Berdasarkan pola dan pendekatan yang ada dalam interaksi antar pendidik, telah dibedakan metode pendidikan (Tim MKDK IKIP Surabaya, 1994):
a.       Metode Diktatorial, adalah suatu metode dimana interaksi antar peserta didik dan pendidik banyak didominasi oleh pendidik, dan pola interaksi yang terjadi bersifat searah yaitu dari pihak pendidik. Metode ini tepat digunakan bila peserta didik masih banyak memerlukan bimbingan dan bantuan, tetapi bila peserta didik sudah mulai dapat mandiri maka sikap diktatorr atau otoriter harus berangsur-angsur dikurangi.

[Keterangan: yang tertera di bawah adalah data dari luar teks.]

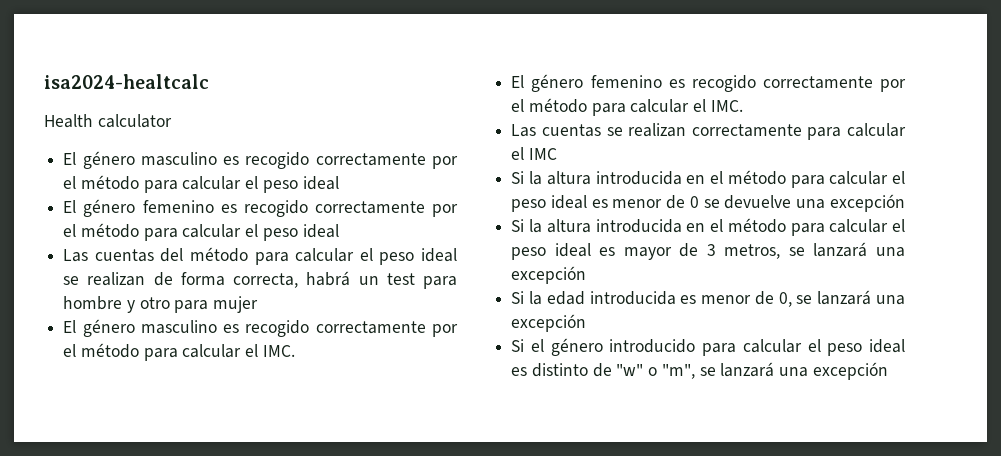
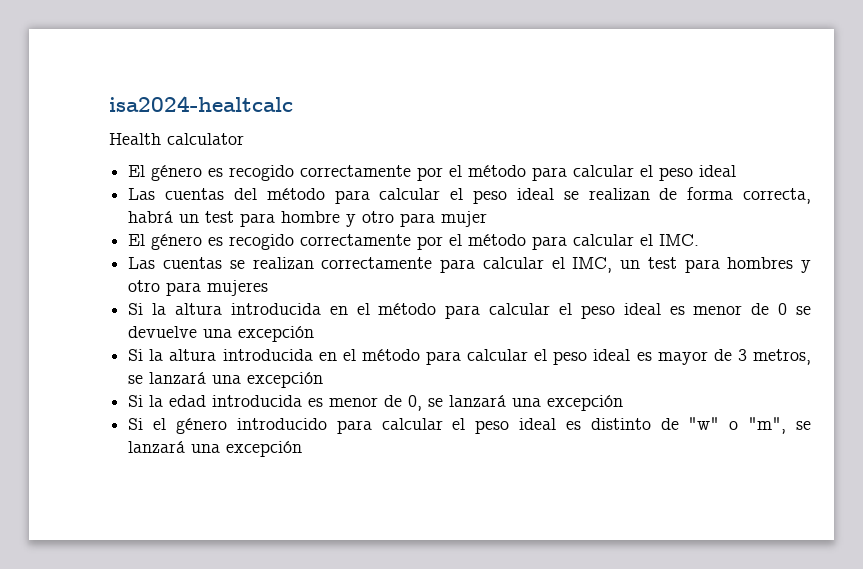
- El género masculino es recogido correctamente por el método para calcular el peso ideal
- El género femenino es recogido correctamente por el método para calcular el peso ideal
+ El género es recogido correctamente por el método para calcular el peso ideal
- El género masculino es recogido correctamente por el método para calcular el IMC.
- El género femenino es recogido correctamente por el método para calcular el IMC.
+ El género es recogido correctamente por el método para calcular el IMC.
- Las cuentas se realizan correctamente para calcular el IMC
+ Las cuentas se realizan correctamente para calcular el IMC, un test para hombres y otro para mujeres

b.      Metode Liberal, metode ini lebih banyak memberi kebebasan kepada peserta didik, sehingga kadar kegiatan lebih banyak pada peserta didik. Metode ini sangat tepat dipakai bila peserta didik telah mempunyai sikap mandiri dan rasa tanggung jawab sehingga kebebasan yang diberikan kepadanya menjadi kondisi berkembangnya kreatifitas peserta didik.
c.       Metode Demokratis, dalam metode ini hubungan antara peserta didik dan pendidik bersifat interaktif (dua arah), dan memungkinkan adanya kerja sama antara keduanya. Dalam metode ini peserta didik tidak hanya dipandang sebagai obyek didik. Realisasi metode ini kadang tampak dalam sikap dari pendidik dalam melaksanakan interaksi dengan peserta didik.

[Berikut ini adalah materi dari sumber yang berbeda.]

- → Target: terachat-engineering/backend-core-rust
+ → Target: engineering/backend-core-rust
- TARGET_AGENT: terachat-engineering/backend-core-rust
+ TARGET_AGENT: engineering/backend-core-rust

4.      Alat/media Pendidikan
Alat pendidikan diartikan sebagai berbagai situasi dan kondisi, tindakan, segala perlakuan atau sesuatu yang diadakan dengan sengaja dan terencana yang secara langsung atau tidak langsung dimaksudkan untuk mencapai tujuan pendidikan tertentu. Alat  pendidikan dibedakan menjadi dua golongan:
a.       Alat pendidikan yang bersifat rohaniah (normatif), adalah alat pendidikan yang berkenaan dengan tindakan, ucapan atau reaksi, yang berfungsi preventif (dapat berupa keteladanan, anjuran, suruhan, pengarahan, dan pembiasaan [positif], serta peraturan yang memberi larangan [negatif]), dan juga represif pencegahan dan reaksi terhadap perbuatan tertentu (dapat berupa isyarat tanda setuju, memberi dukungan, kata puas dan hadiah [positif], serta isyarat tanda tidak setuju, kata-kata tidak setuju, teguran, kecaman, ancaman dan hukuman [negatif]).

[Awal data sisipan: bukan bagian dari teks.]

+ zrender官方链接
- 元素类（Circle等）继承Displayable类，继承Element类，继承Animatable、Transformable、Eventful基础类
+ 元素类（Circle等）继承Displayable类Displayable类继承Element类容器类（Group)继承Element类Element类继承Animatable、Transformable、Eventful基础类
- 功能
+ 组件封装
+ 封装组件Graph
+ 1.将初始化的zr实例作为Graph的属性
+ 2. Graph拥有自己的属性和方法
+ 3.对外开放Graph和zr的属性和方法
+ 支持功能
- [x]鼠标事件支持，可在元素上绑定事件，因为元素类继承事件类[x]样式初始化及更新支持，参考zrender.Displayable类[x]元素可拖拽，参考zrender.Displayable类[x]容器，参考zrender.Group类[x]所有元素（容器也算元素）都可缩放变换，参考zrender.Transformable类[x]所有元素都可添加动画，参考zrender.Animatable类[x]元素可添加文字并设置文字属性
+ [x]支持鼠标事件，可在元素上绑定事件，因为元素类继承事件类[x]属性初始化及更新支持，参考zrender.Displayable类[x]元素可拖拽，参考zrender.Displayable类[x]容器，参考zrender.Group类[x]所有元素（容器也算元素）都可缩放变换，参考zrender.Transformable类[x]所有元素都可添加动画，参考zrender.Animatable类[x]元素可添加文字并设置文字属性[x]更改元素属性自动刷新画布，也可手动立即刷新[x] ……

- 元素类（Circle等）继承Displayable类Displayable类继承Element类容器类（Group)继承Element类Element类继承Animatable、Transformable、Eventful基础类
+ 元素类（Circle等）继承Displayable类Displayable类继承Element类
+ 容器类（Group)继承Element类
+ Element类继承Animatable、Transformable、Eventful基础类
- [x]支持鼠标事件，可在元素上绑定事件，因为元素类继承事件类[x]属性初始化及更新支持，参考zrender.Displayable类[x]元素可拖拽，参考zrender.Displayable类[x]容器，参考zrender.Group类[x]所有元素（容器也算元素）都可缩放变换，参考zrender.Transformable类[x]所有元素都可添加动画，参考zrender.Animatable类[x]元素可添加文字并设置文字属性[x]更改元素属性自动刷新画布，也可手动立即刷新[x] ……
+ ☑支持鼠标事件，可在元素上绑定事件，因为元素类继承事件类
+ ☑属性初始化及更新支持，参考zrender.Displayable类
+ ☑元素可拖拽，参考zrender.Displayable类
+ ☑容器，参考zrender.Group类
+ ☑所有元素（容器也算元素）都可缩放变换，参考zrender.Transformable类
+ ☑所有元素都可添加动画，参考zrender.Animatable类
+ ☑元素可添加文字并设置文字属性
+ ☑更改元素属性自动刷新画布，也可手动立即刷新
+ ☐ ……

b.      Alat pendidikan yang bersifat kebendaan, alat ini dapat berupa alat pelajaran atau sarana pengajaran yang dapat digolongkan atas (1) alat pendidikan individual (seperti buku dan alat tulis menulis), dan alat yang bersifat klasikal (seperti papan tulis, peta, dan sebagainya), (2) alat pendidikan yang memberi pengalaman langsung (seperti benda langsung, keadaan/kejadian nyata), dan alat pengajaran yang memberi pengalaman tidak langsung (seperti gambar, model), dan (3) alat pelajaran yang berupa bahan cetak (seperti buku pelajaran, brosur), dan alat pengajaran yang bersifat elektronik (seperti TV, kaset, film, LCD, laptop, dan sebagainya)
Demikian juga ditegaskan dalam UU Sisdiknas nomor 20 tahun 2003 pasal 45, bahwa setiap satuan pendidikan formal dan nonformal menyediakan sarana dan prasarana yang memenuhi keperluan pendidikan sesuai dengan pertumbuhan dan perkembangan potensi fisik, kecerdasan intelektual, sosial, emosional, dan kejiwaan peserta didik.
5.      Pendidik
Pendidik pada hakikatnya merupakan komponen instrumental yang bertanggungjawab penuh dalam proses pendidikan yang mengarah kepada pencapaian tujuan yang diharapkan. Proses pendidikan dapat terjadi dalam lingkungan keluarga, masyarakat, dan sekolah. Oleh karena itu pendidik dapat digolongkan atas, pendidik dalam lingkungan keluarga yang diperankan oleh orang tua atau keluarga dekat, pendidik dalam lingkungan masyarakat yang dipikul oleh tokoh masyarakat, dan pendidik dalam lingkungan sekolah yang dibebankan pada guru (pendidik) atas dasar jabatan.
Dengan demikian pendidik merupakan tenaga profesional yang bertugas merencanakan dan melaksanakan proses pembelajaran, menilai hasil pembelajaran, melakukan pembimbingan dan pelatihan, serta melakukan penelitian dan pengabdian kepada masyarakat, terutama bagi pendidik pada perguruan tinggi.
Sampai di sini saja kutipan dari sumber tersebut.